To begin this new year, I've decided to create a series looking at music therapy through the lifespan, from the early years all the way through to the last stages of life. Music therapy is such a broadly applied practice and can have wonderful effects on many different areas of life. However, this can make music therapy difficult to understand so I thought this series would help to shed some light on the various ways music therapy can be applied.
To begin this new series, I decided to focus on the very first stages of life. Music therapy has been widely applied in the neonatal intensive care unit for some time now and can be very effective in dealing with the stresses and issues that can arise from premature births. Aside from the issues that come hand-in-hand with early births, infants in the NICU can be distressed by the clinical environment they are now in, with it’s beeping monitors, flashing lights and various medical procedures. This over-stimulation of the senses can be quite overwhelming for these infants, as they’ve come from the safety of their mother’s womb. Music therapy has shown to be helpful for infants in the NICU because of it’s soothing effects and the opportunity for bonding between parents and infants that it can provide. Music therapy can do more than just soothe the infant though - it also becomes a support system for the parents as they navigate this unexpected and stressful situation.

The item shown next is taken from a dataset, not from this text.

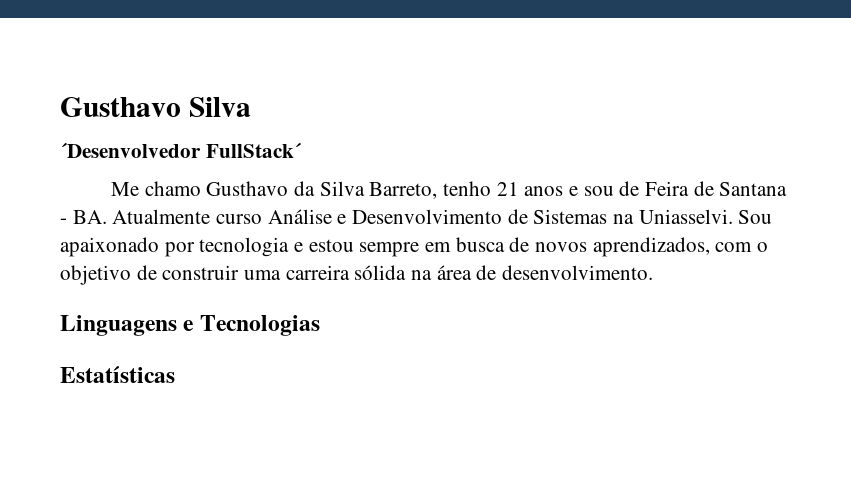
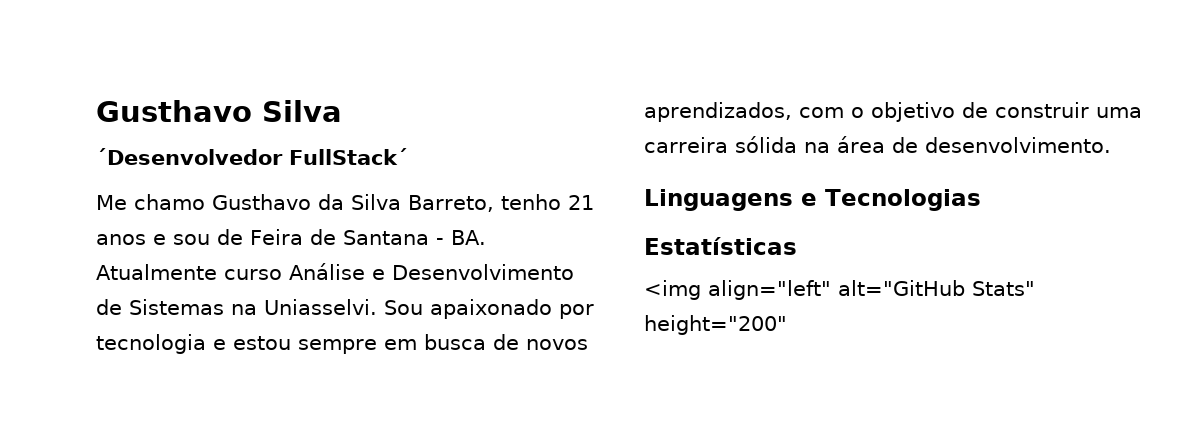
+ <img align="left" alt="GitHub Stats" height="200"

So how does it actually work? Typically, music therapy consists of a therapist and client engaging in active or receptive music making together, in one of the many different methods available. However, playing loud or complicated music to an infant in such an overstimulating environment would not only be unhelpful, it could actually be more distressing for the infant. It’s been shown that noise above certain decibels is incredibly stressful for premature infants, so there are guidelines in place to minimise noise in the NICU. Because of this, music therapy in this context usually consists of very soft humming or unaccompanied singing, and will often involve the mother’s voice instead of the music therapist.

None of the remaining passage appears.